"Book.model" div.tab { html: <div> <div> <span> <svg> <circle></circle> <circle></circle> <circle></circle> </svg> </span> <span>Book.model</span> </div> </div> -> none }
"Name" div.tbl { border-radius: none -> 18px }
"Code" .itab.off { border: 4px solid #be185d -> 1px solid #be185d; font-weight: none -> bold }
● ● ● ● ●
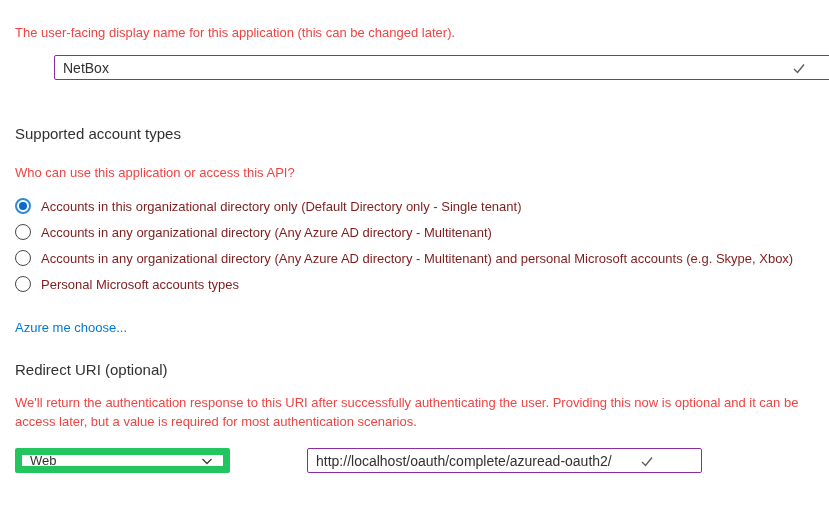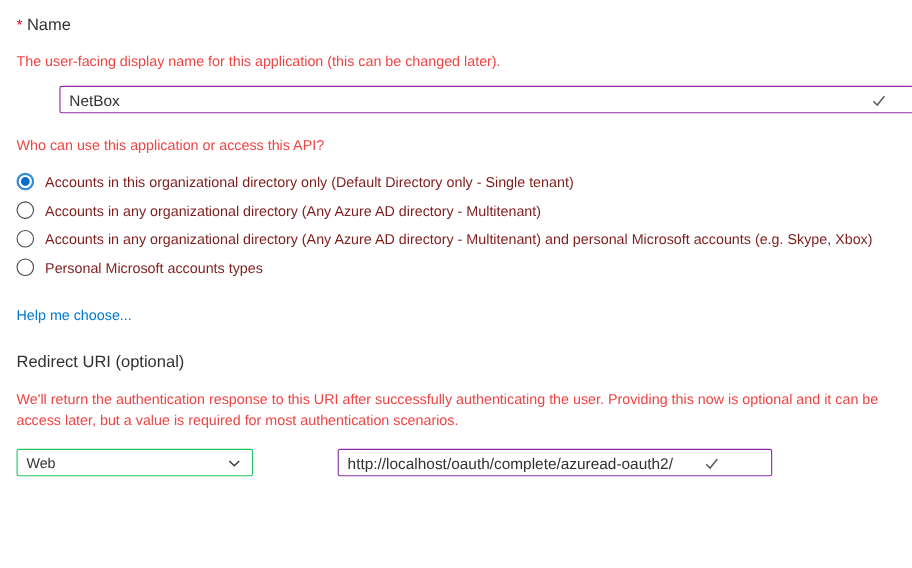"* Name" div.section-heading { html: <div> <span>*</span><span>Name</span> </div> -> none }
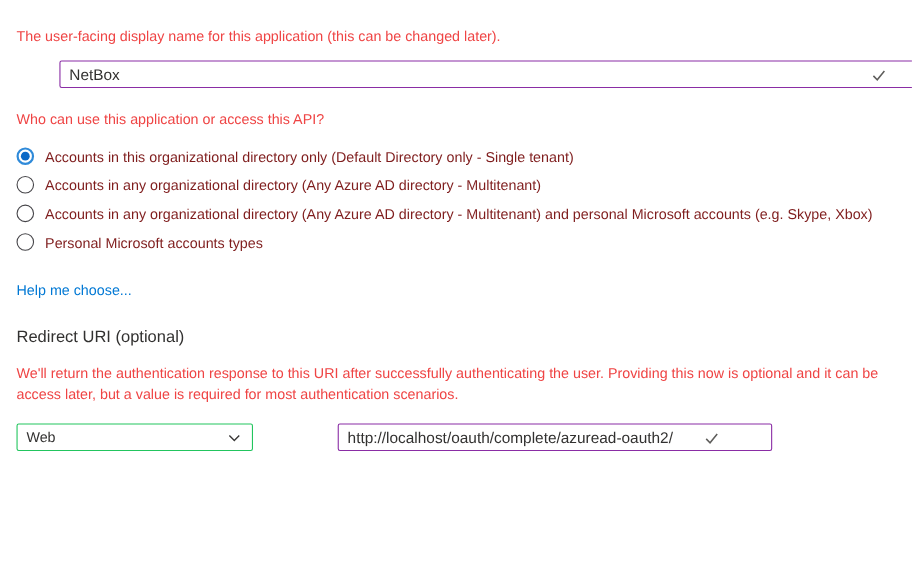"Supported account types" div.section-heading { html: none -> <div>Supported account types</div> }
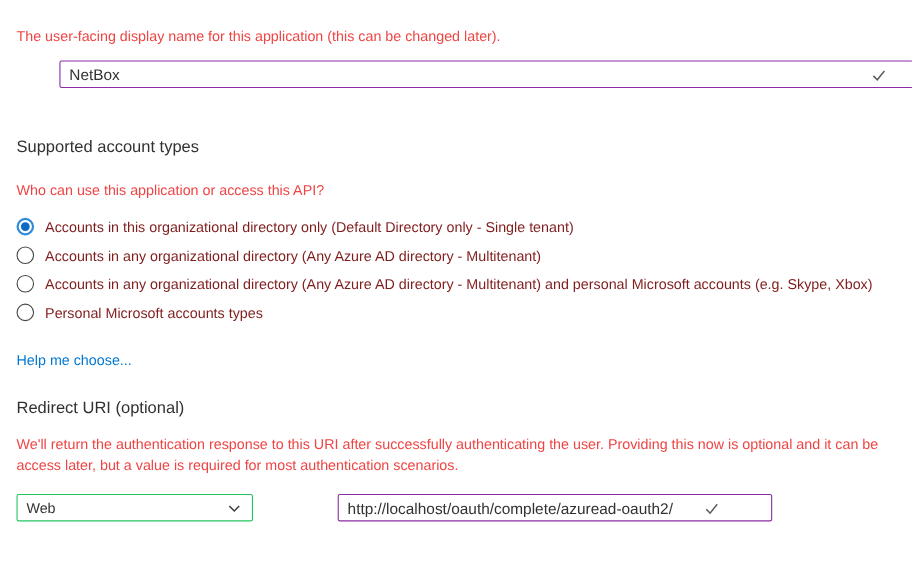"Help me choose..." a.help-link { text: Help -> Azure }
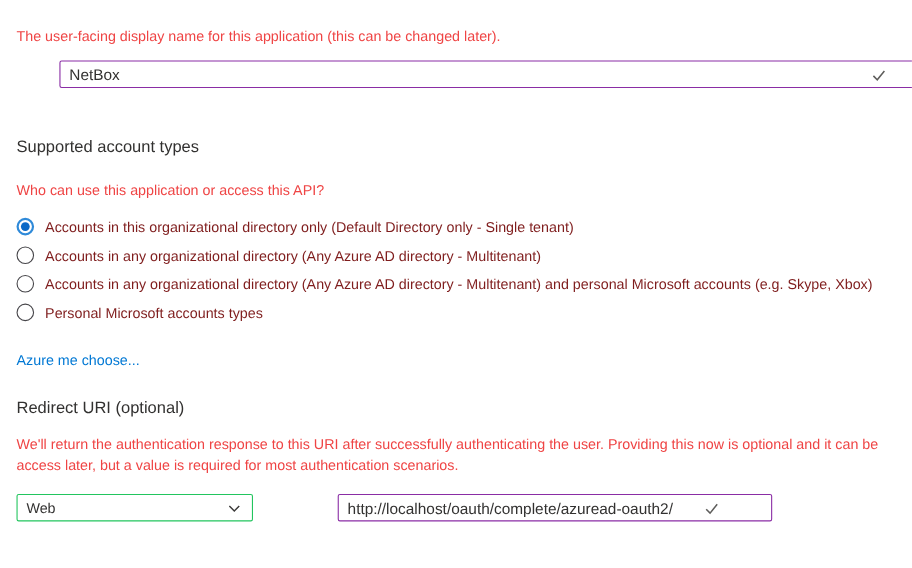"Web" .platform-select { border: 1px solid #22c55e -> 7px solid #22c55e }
● ● ● ● ●
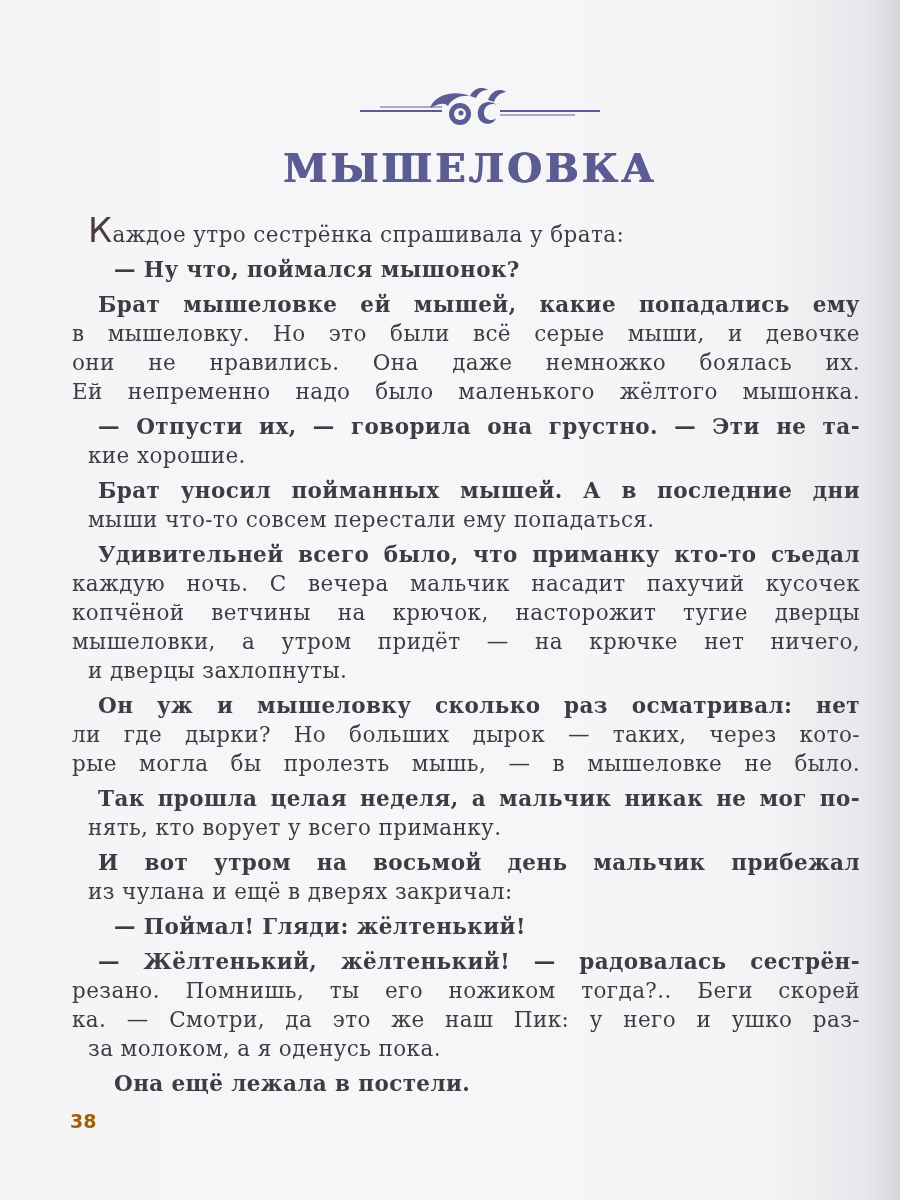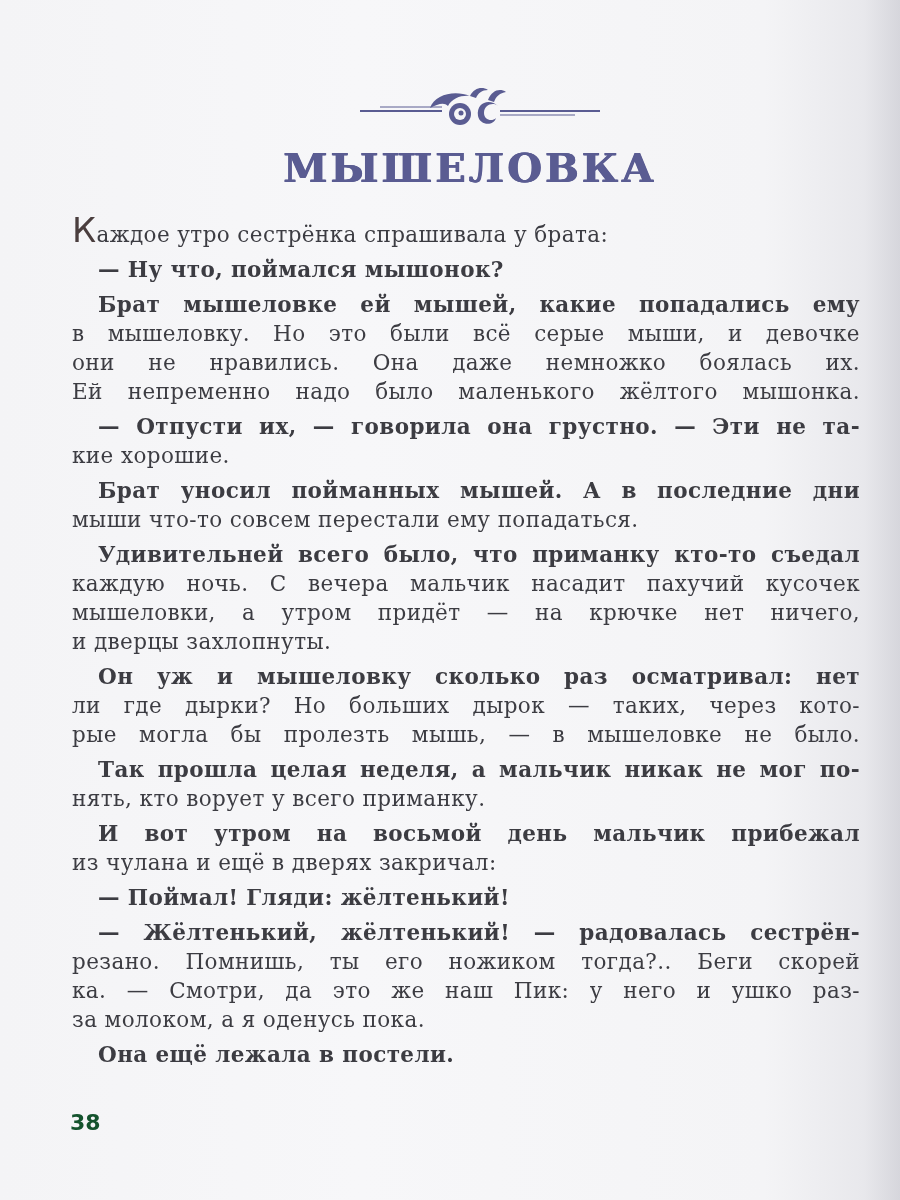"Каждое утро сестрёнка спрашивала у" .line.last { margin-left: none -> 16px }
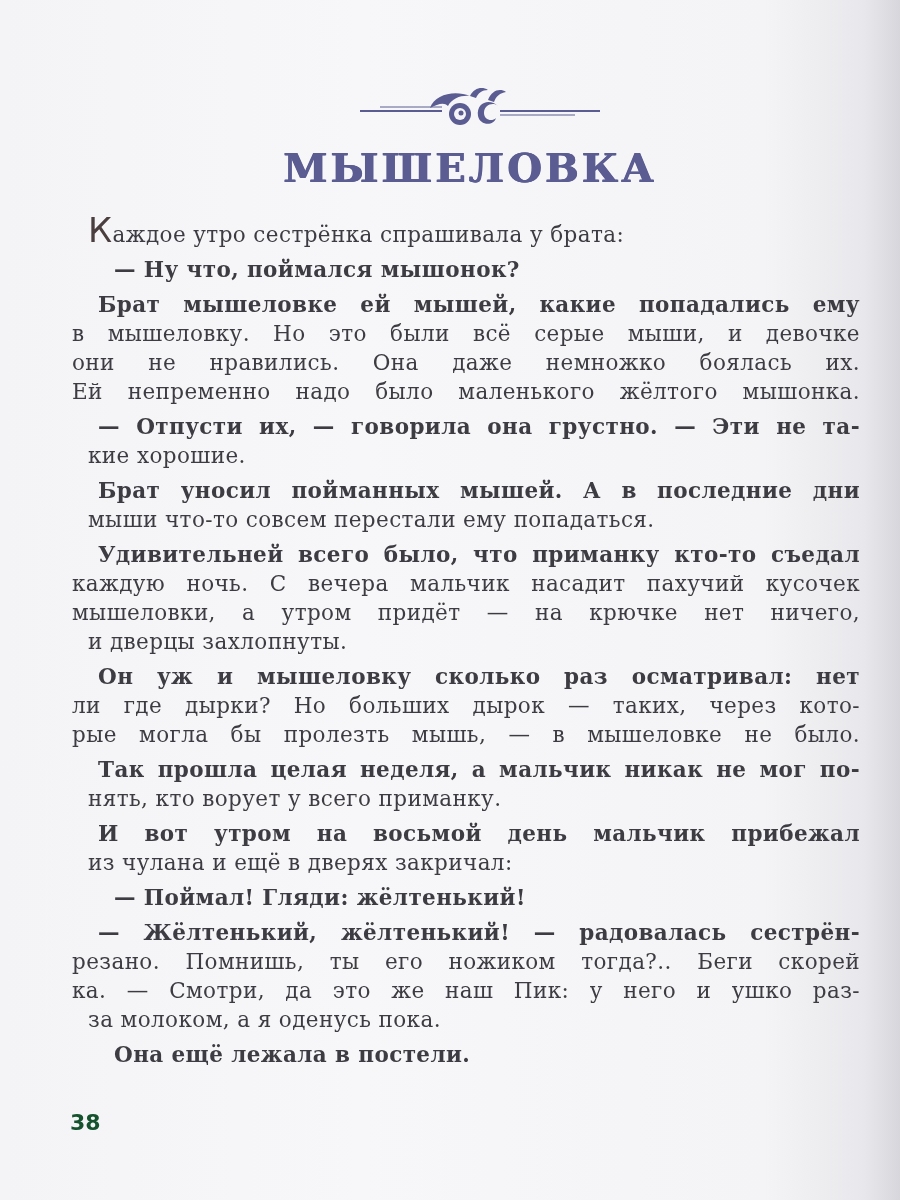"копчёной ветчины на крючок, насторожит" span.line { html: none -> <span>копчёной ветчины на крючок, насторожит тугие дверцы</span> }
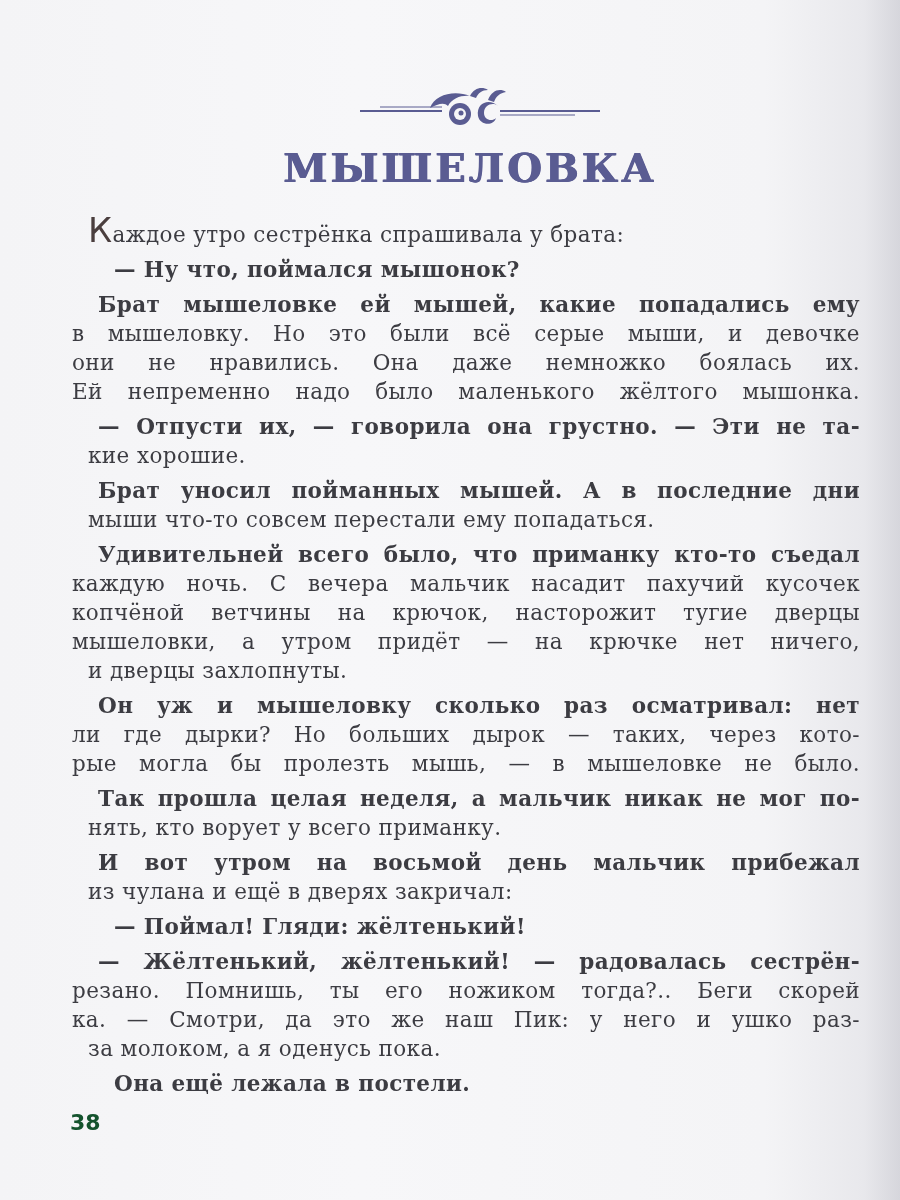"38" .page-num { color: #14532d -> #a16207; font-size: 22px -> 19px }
● ● ● ● ●
• [Your assignment]: What are the lines above, starting at the one with "html: <div> <div>" and ending at the one with "border: 4px solid"? Give them again exactly, and only them.

• [Exercise result]:
"Book.model" div.tab { html: <div> <div> <span> <svg> <circle></circle> <circle></circle> <circle></circle> </svg> </span> <span>Book.model</span> </div> </div> -> none }
"Name" div.tbl { border-radius: none -> 18px }
"Code" .itab.off { border: 4px solid #be185d -> 1px solid #be185d; font-weight: none -> bold }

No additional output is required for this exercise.